For good measure, the constituencies should demand sustainable projects like quality schools, libraries, functional hospitals, recreation centres and the like. They should as well take all their complaints about bad roads, poor electricity supply, insecurity, multiple taxation and charges, and all manner of extortions, and demand that their representatives fix them with an ultimatum. How he or she does it, is none of the constituency’s business. That is what they promised to do when vying for the office. When they come forward at elections, they are literally telling us that they have the magic wand to solve all our problems. So, they either get them done, or get out of public offices.

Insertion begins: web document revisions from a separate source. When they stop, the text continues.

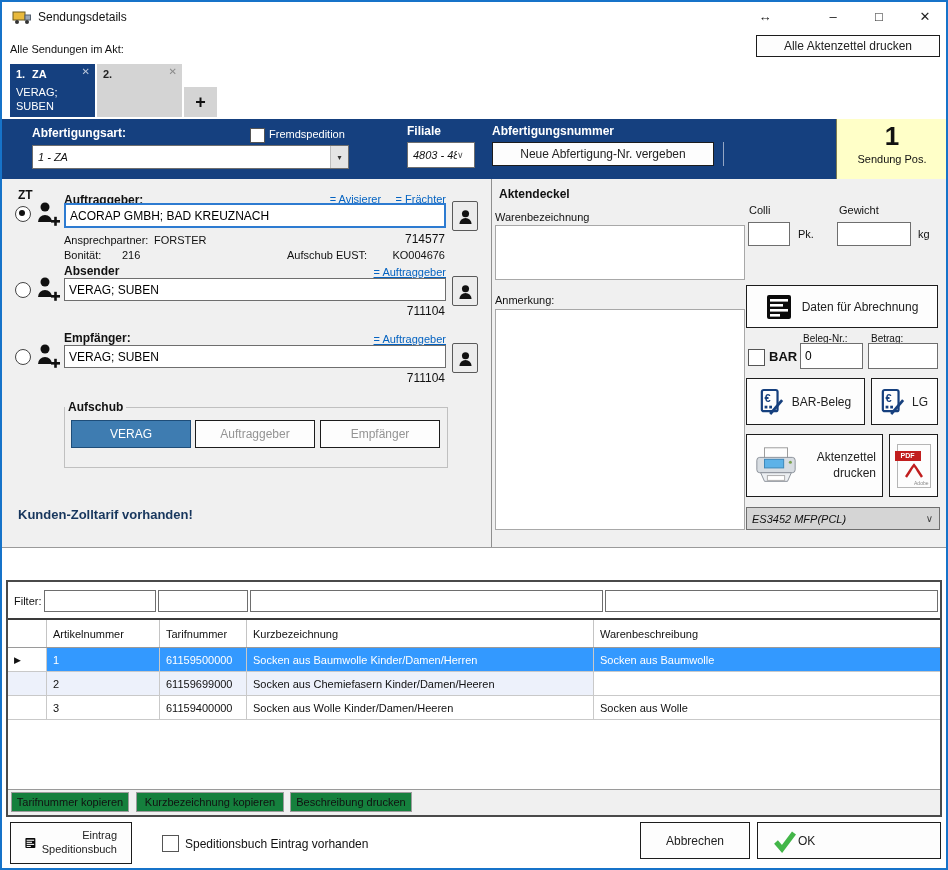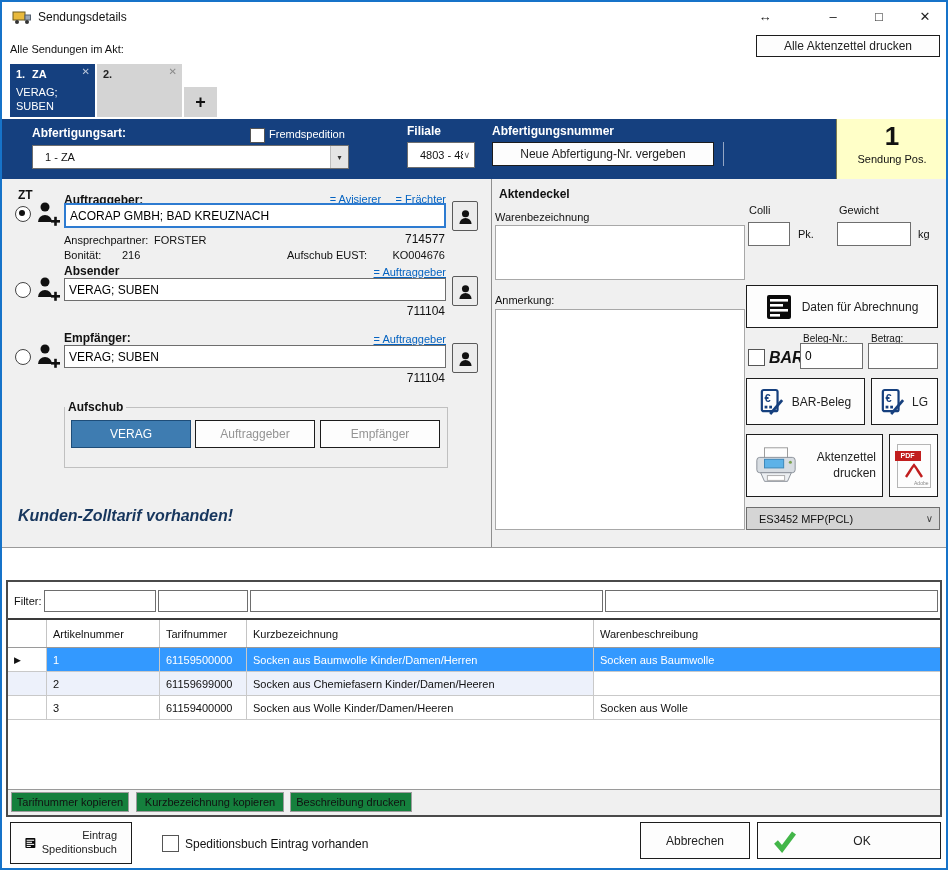"1 - ZA" .combo .val { font-style: none -> italic; padding-left: 12px -> 5px }
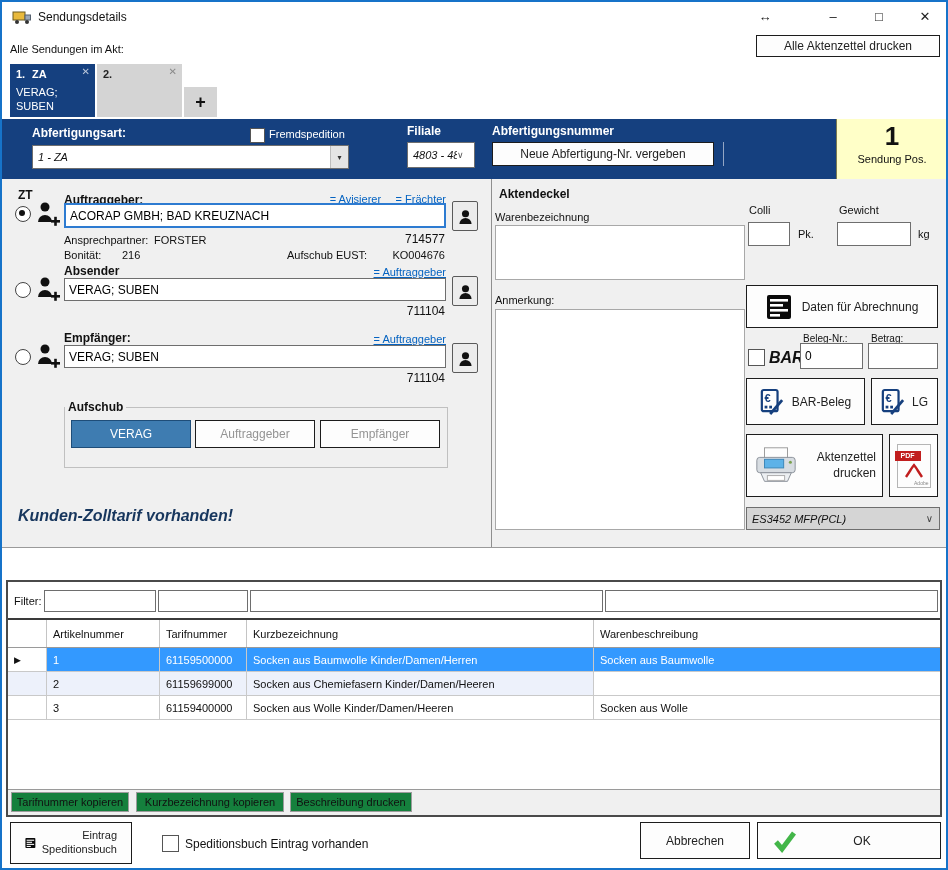"BAR" .fs13 { font-size: 16px -> 13px; font-style: italic -> none }
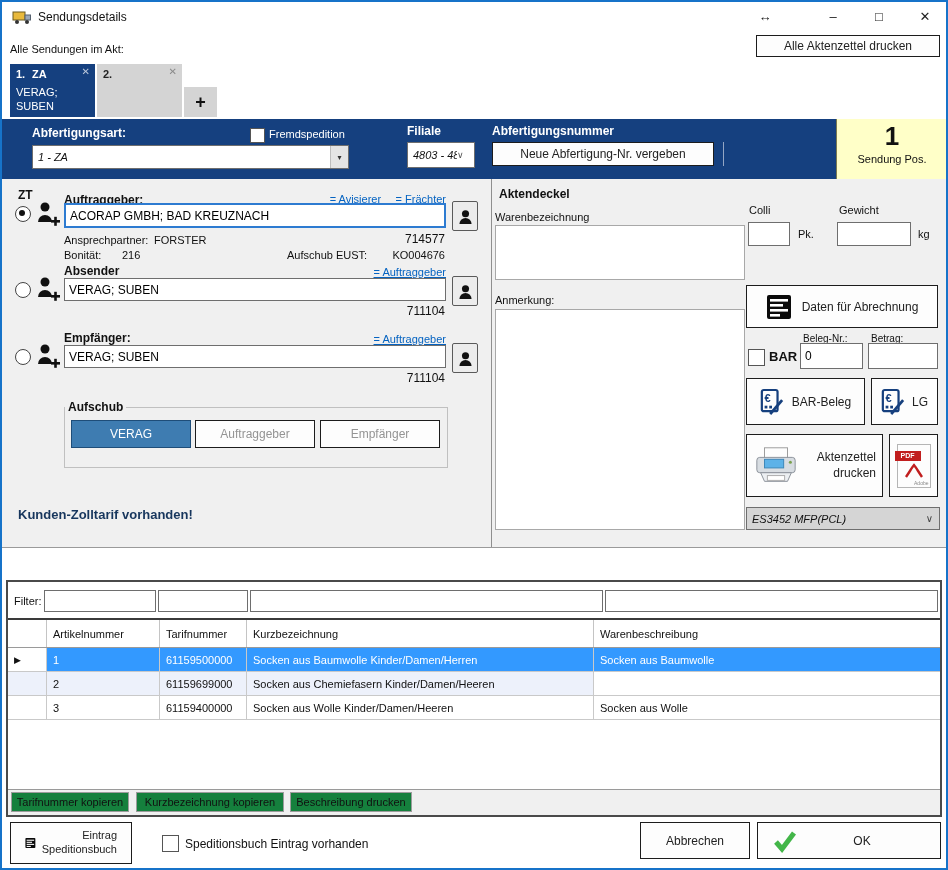"OK" span { text-align: center -> left }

If we all follow the pragmatic model, consistently and without violence, the representatives – councillor, council chairman, state or federal lawmaker – will be representatives indeed. Even the state lawmaker, for instance, will lounge less on the floor of the House. When they get the governor’s invitation to routine breakfast meetings, they will be more sensible, dine and wine less and clear headed in pleading the cause of the constituency. That way, we all would have averted a murder.

As the Yoruba would say, there is nothing God cannot do; but there is much more that He would not. One of those exceptions is to do for us what He already gave us the powers to do. With the wisdom of democratic practice, not minding its flaws, the people have the hire and fire power. Even Western democracy would not be what it is today if the pioneers had subscribed to the dictates of Romans 13, in the holy writ. The point is that our subscription to democracy has brought our leaders to power. Democratic principles demand that the electorate get a better deal in return, which is to be achieved by electorates that are eternally vigilant. If we do not and continue to condone mediocrity of power mongers, then we are not better than the 38 neighbours that saw murder and did nothing. Today, it is the helpless Genovese. It could be our turn tomorrow. A stitch in time can still save nine. Ire o!